▶ **TASK GOAL**: Find the word "links" in the records below. List each line containing it.

▶ **Version comparison data**:
---------------
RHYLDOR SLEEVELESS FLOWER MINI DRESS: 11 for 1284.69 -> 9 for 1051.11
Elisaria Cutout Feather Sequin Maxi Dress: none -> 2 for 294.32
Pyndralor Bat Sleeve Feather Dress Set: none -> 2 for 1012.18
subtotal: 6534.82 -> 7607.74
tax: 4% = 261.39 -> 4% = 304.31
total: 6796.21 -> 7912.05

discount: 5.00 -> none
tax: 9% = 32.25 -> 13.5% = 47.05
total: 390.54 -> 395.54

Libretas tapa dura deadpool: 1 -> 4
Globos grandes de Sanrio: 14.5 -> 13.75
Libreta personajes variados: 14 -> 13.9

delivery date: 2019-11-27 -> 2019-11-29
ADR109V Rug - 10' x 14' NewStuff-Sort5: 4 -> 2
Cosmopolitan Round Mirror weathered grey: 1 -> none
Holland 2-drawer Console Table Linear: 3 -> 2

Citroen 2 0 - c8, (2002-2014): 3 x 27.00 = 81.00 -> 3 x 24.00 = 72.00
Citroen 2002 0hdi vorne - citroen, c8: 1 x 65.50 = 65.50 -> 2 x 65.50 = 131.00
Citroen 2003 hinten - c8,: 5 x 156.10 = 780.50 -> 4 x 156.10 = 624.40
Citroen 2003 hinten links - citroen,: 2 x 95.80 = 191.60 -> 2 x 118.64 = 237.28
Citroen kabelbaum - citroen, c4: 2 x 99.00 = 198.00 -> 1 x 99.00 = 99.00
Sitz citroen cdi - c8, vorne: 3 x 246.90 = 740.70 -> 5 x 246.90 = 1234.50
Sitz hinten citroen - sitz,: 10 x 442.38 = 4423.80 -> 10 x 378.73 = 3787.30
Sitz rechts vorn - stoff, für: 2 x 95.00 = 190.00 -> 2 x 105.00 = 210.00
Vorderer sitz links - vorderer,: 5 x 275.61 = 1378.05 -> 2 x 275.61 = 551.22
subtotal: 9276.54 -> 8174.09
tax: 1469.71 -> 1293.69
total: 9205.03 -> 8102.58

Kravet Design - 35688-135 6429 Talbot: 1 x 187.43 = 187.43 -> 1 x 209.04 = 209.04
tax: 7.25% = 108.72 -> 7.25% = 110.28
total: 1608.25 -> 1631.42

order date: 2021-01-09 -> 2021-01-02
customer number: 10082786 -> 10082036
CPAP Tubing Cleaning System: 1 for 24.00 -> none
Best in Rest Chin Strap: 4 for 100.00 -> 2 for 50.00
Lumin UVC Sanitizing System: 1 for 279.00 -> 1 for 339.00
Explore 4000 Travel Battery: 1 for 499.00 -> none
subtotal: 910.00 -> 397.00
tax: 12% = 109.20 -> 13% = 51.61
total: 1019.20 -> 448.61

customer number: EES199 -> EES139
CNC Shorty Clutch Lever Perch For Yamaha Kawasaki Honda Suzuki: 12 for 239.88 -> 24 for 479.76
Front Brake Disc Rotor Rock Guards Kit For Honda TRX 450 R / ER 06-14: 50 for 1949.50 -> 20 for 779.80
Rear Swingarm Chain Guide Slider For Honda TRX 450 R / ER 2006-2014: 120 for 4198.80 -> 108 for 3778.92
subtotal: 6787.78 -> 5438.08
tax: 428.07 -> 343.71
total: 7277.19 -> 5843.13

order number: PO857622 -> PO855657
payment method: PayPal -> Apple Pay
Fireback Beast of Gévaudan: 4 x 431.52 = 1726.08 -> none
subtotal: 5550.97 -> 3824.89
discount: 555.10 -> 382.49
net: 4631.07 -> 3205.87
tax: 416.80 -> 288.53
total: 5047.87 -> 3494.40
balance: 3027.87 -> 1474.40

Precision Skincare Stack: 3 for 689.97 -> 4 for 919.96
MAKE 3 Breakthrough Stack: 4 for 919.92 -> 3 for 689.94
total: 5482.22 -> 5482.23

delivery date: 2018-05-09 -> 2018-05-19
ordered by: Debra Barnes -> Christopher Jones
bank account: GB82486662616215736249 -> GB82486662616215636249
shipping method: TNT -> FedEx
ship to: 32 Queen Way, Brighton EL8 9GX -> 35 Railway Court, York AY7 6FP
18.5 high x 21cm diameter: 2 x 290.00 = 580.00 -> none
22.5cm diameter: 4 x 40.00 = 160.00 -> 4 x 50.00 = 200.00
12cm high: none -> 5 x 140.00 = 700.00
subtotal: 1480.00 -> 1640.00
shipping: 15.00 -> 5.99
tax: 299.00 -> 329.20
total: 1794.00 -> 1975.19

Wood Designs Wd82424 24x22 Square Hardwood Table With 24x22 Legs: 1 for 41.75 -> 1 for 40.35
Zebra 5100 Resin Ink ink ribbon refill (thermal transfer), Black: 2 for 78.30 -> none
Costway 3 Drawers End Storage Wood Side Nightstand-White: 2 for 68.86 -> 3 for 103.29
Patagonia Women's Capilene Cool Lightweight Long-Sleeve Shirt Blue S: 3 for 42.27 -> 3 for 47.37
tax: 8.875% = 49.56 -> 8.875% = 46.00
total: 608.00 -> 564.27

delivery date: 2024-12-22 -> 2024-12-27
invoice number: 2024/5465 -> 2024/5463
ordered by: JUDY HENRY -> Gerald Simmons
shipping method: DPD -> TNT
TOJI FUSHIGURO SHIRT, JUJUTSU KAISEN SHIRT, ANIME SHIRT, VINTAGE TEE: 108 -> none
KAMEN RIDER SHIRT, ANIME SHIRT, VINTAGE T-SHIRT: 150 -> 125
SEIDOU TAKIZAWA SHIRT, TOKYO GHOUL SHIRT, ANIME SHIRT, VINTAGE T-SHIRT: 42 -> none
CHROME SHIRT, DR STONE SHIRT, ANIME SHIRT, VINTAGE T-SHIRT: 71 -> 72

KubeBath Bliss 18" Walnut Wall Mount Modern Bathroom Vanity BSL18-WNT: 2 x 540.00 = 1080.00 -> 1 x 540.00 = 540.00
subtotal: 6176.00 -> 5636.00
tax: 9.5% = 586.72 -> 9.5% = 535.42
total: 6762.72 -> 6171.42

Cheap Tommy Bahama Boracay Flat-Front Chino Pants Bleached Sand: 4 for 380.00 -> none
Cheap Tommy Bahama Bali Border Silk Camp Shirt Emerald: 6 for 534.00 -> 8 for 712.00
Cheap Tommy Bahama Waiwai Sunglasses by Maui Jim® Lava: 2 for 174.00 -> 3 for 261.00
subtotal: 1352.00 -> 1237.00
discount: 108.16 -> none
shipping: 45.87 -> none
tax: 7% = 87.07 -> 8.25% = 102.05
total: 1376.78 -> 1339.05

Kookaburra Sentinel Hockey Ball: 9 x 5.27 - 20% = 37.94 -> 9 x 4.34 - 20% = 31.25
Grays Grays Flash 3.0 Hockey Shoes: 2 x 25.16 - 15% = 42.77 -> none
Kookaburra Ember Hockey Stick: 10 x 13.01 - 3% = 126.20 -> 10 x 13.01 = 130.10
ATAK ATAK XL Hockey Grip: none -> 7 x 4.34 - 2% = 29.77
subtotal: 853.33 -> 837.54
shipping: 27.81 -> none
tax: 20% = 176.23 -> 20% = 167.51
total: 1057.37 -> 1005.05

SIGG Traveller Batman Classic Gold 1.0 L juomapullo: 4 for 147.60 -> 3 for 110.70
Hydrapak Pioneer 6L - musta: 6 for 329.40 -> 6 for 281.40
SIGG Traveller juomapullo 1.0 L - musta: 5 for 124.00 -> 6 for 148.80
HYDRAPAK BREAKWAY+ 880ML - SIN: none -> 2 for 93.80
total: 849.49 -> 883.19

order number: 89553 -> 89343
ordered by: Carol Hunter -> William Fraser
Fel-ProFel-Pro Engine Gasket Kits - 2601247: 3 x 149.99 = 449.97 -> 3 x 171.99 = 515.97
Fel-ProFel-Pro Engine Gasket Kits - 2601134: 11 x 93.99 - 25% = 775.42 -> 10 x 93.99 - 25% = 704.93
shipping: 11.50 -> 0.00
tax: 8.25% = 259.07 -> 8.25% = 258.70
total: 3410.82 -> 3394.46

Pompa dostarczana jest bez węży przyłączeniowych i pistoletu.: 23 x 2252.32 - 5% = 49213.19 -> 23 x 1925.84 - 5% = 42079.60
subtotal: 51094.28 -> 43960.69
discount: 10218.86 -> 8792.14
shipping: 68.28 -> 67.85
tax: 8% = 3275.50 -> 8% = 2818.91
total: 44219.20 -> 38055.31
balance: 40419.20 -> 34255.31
---------------
▶ **SOLUTION FOR THIS TASK**:
Citroen 2003 hinten links - citroen,: 2 x 95.80 = 191.60 -> 2 x 118.64 = 237.28
Vorderer sitz links - vorderer,: 5 x 275.61 = 1378.05 -> 2 x 275.61 = 551.22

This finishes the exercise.